The docs that cover older OpenStep material tend to be pretty good.
When you add in new functionality, like Cocoa support for OpenGL or
QuickTime, that's new and hasn't been covered yet. For that matter,
the relevant Cocoa APIs probably aren't final yet anyway.
Areas where Cocoa doesn't support something and Carbon or
other APIs have to be used, those dependencies aren't well
documented either. I chalk those up to time and a moving target.

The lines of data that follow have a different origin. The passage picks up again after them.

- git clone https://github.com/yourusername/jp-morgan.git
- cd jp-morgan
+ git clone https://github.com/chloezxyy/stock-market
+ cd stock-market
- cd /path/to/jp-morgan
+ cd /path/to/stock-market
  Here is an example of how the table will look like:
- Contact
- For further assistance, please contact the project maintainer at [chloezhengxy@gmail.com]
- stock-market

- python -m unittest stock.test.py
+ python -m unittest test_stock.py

We just wish apple gave a damn about its documentation. To say
it's attitude
towards it is poor is an understatement. OSX has been out long
enough for it
to have been done RIGHT.
Not really. Good documentation isn't easy, especially when there's
such a _huge_
amount to cover.
Admittedly I am a novice programmer, but I feel so alienated by
the poor
docuemntation of osX, that I struggle to see why I would continue
attempting
to develop for it. I am not stupid. I can read and learn and
figure things
out. But somehow osX mytifies me like nothing else.

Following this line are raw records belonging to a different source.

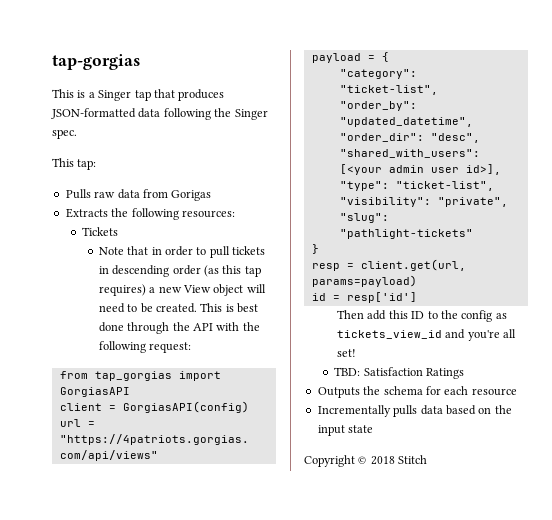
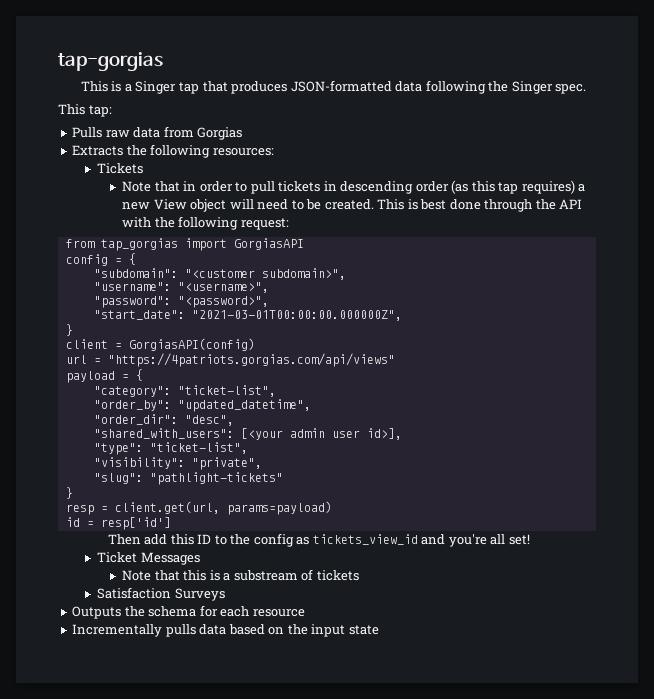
- Pulls raw data from Gorigas
+ Pulls raw data from Gorgias
+ config = {
+ "subdomain": "<customer subdomain>",
+ "username": "<username>",
+ "password": "<password>",
+ "start_date": "2021-03-01T00:00:00.000000Z",
+ }
- TBD: Satisfaction Ratings
+ Ticket Messages
+ Note that this is a substream of tickets
+ Satisfaction Surveys
- Copyright © 2018 Stitch

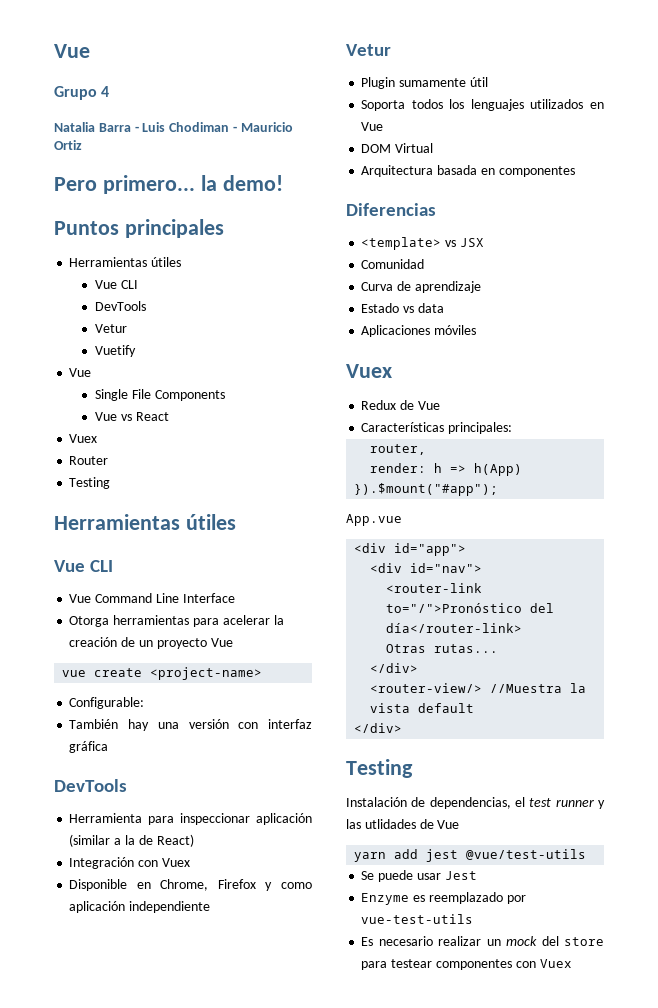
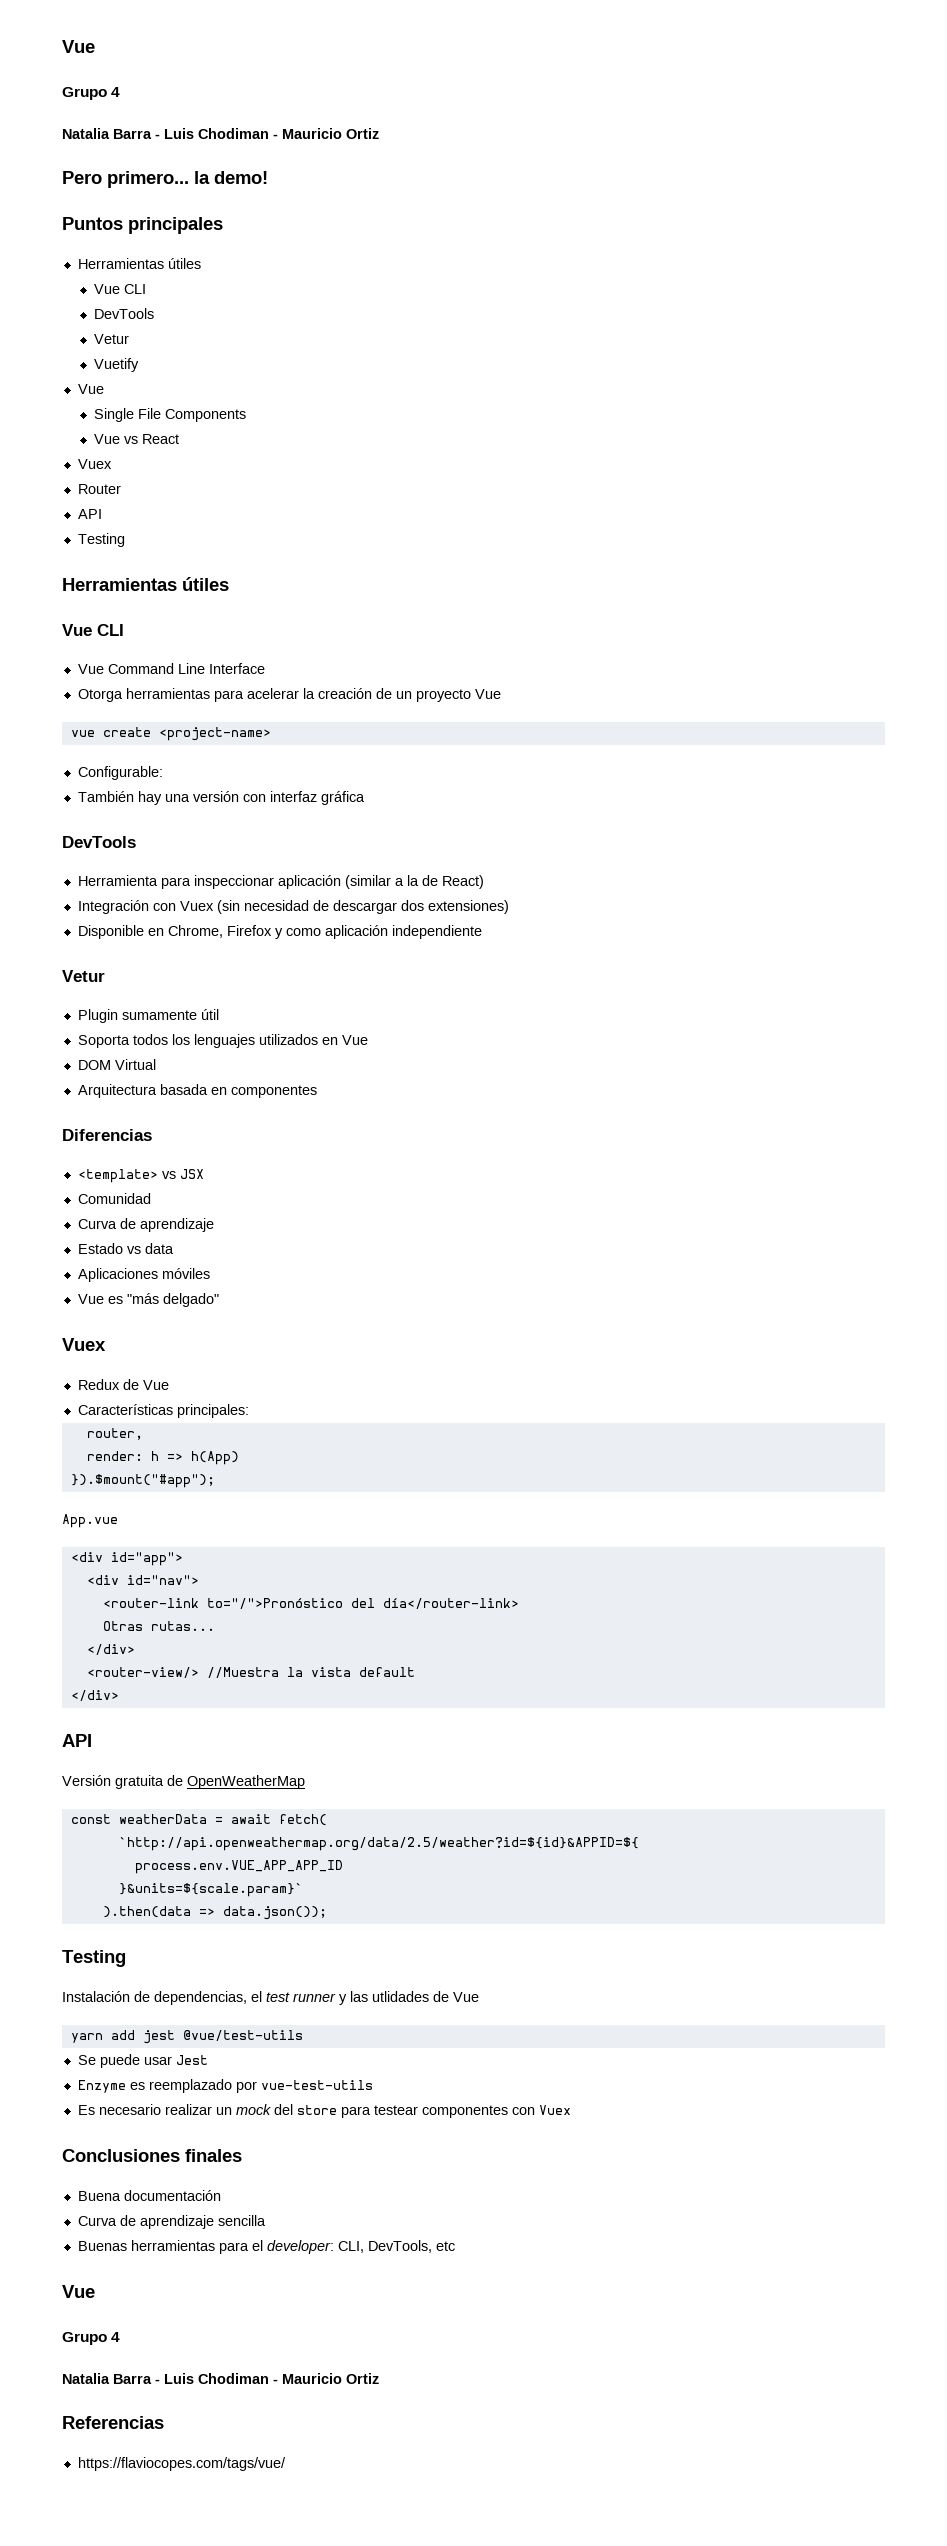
  Router
+ API
- Integración con Vuex
+ Integración con Vuex (sin necesidad de descargar dos extensiones)
+ Vue es "más delgado"
  <router-view/> //Muestra la vista default
  </div>
+ API
+ Versión gratuita de OpenWeatherMap
+ const weatherData = await fetch(
+ `http://api.openweathermap.org/data/2.5/weather?id=${id}&APPID=${
+ process.env.VUE_APP_APP_ID
+ }&units=${scale.param}`
+ ).then(data => data.json());
+ Conclusiones finales
+ Buena documentación
+ Curva de aprendizaje sencilla
+ Buenas herramientas para el developer: CLI, DevTools, etc
+ Vue
+ Grupo 4
+ Natalia Barra - Luis Chodiman - Mauricio Ortiz
+ Referencias
+ https://flaviocopes.com/tags/vue/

Do you have an example of good Apple documentation, which you'd
like to see Cocoa emulate?
A significant problem is just being able to access the docs in a
convenient
way. HelpViewer doesn't work for the purpose. In ProjectBuilder, the
default templates hide framework headers and documentation
way, way, way down deep. I can imagine people unfamiliar with
frameworks being unaware that there's even any documentation
_there_.
I've modified my Cocoa/ObjC project templates so that the AppKit
and Foundation headers and docs are grouped near the root of
the project hierarchy. I find it much easier to use.
I could put my templates on iTools, if anyone's interested?
Otherwise, I use 'open quickly' to get at header files (but then, I
know which ones I want to see already). I'm also using MTLibrarian,
and OmniWeb to view the HTML docs.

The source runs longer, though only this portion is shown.